WHAT IS BEING ASKED: Write out the lines below once more, exactly as they appear. Do not include pictures.

INFORMATION PROVIDED:
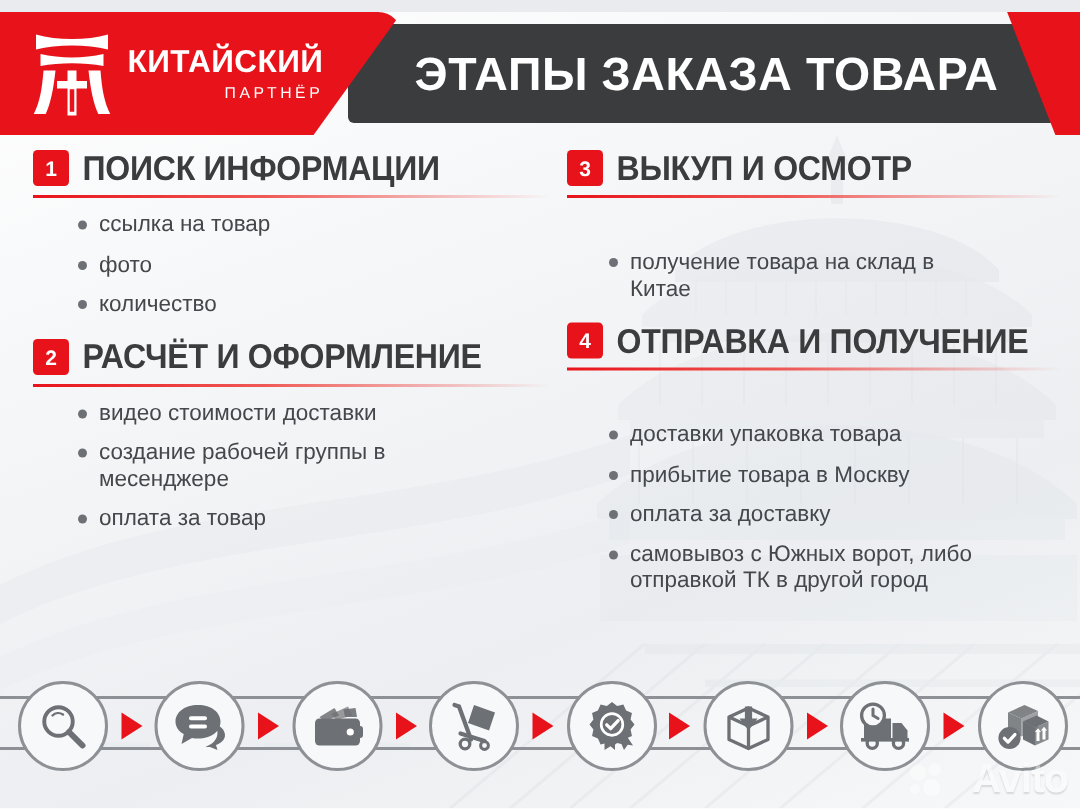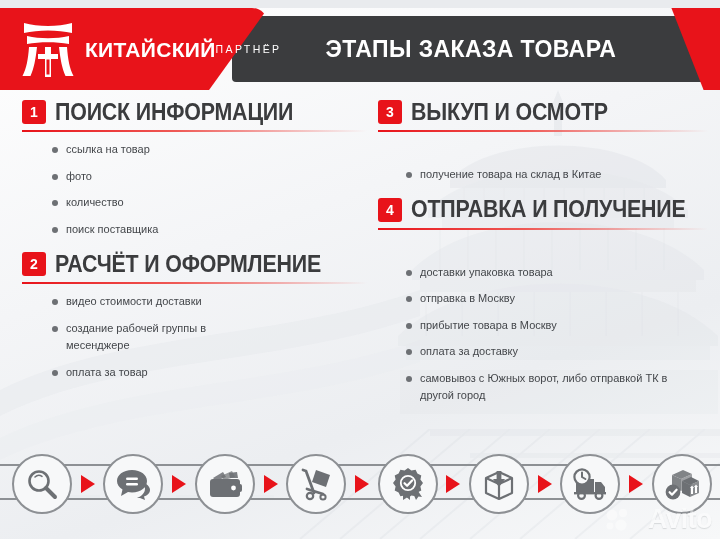--- a/index.html
+++ b/index.html
@@ -99,39 +99,39 @@
   .hdr-title {
     position: absolute;
     left: 246px;
     top: 8px;
     width: 450px;
     height: 66px;
     display: flex;
     align-items: center;
     justify-content: center;
     color: #ffffff;
-    font-size: 23px;
+    font-size: 31px;
     font-weight: bold;
     letter-spacing: 0.4px;
     line-height: 1;
     white-space: nowrap;
   }
 
   
   .logo {
     position: absolute;
     left: 20px;
     top: 12px;
     display: flex;
     align-items: center;
     gap: 9px;
     z-index: 4;
   }
   .logo-mark { width: 56px; height: 58px; flex: none; }
-  .logo-text { display: flex; flex-direction: row; line-height: 1; }
+  .logo-text { display: flex; flex-direction: column; line-height: 1; }
   .logo-main {
     color: #ffffff;
     font-size: 21px;
     font-weight: bold;
     letter-spacing: 0.3px;
     white-space: nowrap;
   }
   .logo-sub {
     color: #ffffff;
     font-size: 10.5px;
@@ -192,21 +192,21 @@
     height: 2px;
     width: 100%;
     background: linear-gradient(to right, #e8131a 0%, #ef5a56 45%, rgba(232,19,26,0) 100%);
     margin-bottom: 9px;
   }
 
   .bullets { list-style: none; margin: 0; padding: 0 0 0 30px; }
   .bullets li {
     position: relative;
     color: #44474b;
-    font-size: 11px;
+    font-size: 15px;
     line-height: 17.5px;
     margin-bottom: 9px;
     padding-left: 14px;
   }
   .bullets li::before {
     content: "";
     position: absolute;
     left: 0;
     top: 6px;
     width: 6px;
@@ -409,21 +409,20 @@
       <div class="section">
         <div class="sec-head">
           <span class="sec-num">1</span>
           <span class="sec-title">ПОИСК ИНФОРМАЦИИ</span>
         </div>
         <div class="sec-rule"></div>
         <ul class="bullets">
           <li>ссылка на товар</li>
           <li>фото</li>
           <li>количество</li>
-          <li>поиск поставщика</li>
         </ul>
       </div>
 
       <div class="section" style="margin-top:14px">
         <div class="sec-head">
           <span class="sec-num">2</span>
           <span class="sec-title">РАСЧЁТ И ОФОРМЛЕНИЕ</span>
         </div>
         <div class="sec-rule"></div>
         <ul class="bullets">
@@ -449,21 +448,20 @@
       </div>
 
       <div class="section" style="margin-top:14px">
         <div class="sec-head">
           <span class="sec-num">4</span>
           <span class="sec-title">ОТПРАВКА И ПОЛУЧЕНИЕ</span>
         </div>
         <div class="sec-rule"></div>
         <ul class="bullets">
           <li>доставки упаковка товара</li>
-          <li>отправка в Москву</li>
           <li>прибытие товара в Москву</li>
           <li>оплата за доставку</li>
           <li style="max-width:268px">самовывоз с Южных ворот, либо отправкой ТК в другой город</li>
         </ul>
       </div>
 
     </div>
   </div>
 
   <div class="strip">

EXERCISE RESULT:
--- a/index.html
+++ b/index.html
@@ -99,39 +99,39 @@
   .hdr-title {
     position: absolute;
     left: 246px;
     top: 8px;
     width: 450px;
     height: 66px;
     display: flex;
     align-items: center;
     justify-content: center;
     color: #ffffff;
-    font-size: 23px;
+    font-size: 31px;
     font-weight: bold;
     letter-spacing: 0.4px;
     line-height: 1;
     white-space: nowrap;
   }
 
   
   .logo {
     position: absolute;
     left: 20px;
     top: 12px;
     display: flex;
     align-items: center;
     gap: 9px;
     z-index: 4;
   }
   .logo-mark { width: 56px; height: 58px; flex: none; }
-  .logo-text { display: flex; flex-direction: row; line-height: 1; }
+  .logo-text { display: flex; flex-direction: column; line-height: 1; }
   .logo-main {
     color: #ffffff;
     font-size: 21px;
     font-weight: bold;
     letter-spacing: 0.3px;
     white-space: nowrap;
   }
   .logo-sub {
     color: #ffffff;
     font-size: 10.5px;
@@ -192,21 +192,21 @@
     height: 2px;
     width: 100%;
     background: linear-gradient(to right, #e8131a 0%, #ef5a56 45%, rgba(232,19,26,0) 100%);
     margin-bottom: 9px;
   }
 
   .bullets { list-style: none; margin: 0; padding: 0 0 0 30px; }
   .bullets li {
     position: relative;
     color: #44474b;
-    font-size: 11px;
+    font-size: 15px;
     line-height: 17.5px;
     margin-bottom: 9px;
     padding-left: 14px;
   }
   .bullets li::before {
     content: "";
     position: absolute;
     left: 0;
     top: 6px;
     width: 6px;
@@ -409,21 +409,20 @@
       <div class="section">
         <div class="sec-head">
           <span class="sec-num">1</span>
           <span class="sec-title">ПОИСК ИНФОРМАЦИИ</span>
         </div>
         <div class="sec-rule"></div>
         <ul class="bullets">
           <li>ссылка на товар</li>
           <li>фото</li>
           <li>количество</li>
-          <li>поиск поставщика</li>
         </ul>
       </div>
 
       <div class="section" style="margin-top:14px">
         <div class="sec-head">
           <span class="sec-num">2</span>
           <span class="sec-title">РАСЧЁТ И ОФОРМЛЕНИЕ</span>
         </div>
         <div class="sec-rule"></div>
         <ul class="bullets">
@@ -449,21 +448,20 @@
       </div>
 
       <div class="section" style="margin-top:14px">
         <div class="sec-head">
           <span class="sec-num">4</span>
           <span class="sec-title">ОТПРАВКА И ПОЛУЧЕНИЕ</span>
         </div>
         <div class="sec-rule"></div>
         <ul class="bullets">
           <li>доставки упаковка товара</li>
-          <li>отправка в Москву</li>
           <li>прибытие товара в Москву</li>
           <li>оплата за доставку</li>
           <li style="max-width:268px">самовывоз с Южных ворот, либо отправкой ТК в другой город</li>
         </ul>
       </div>
 
     </div>
   </div>
 
   <div class="strip">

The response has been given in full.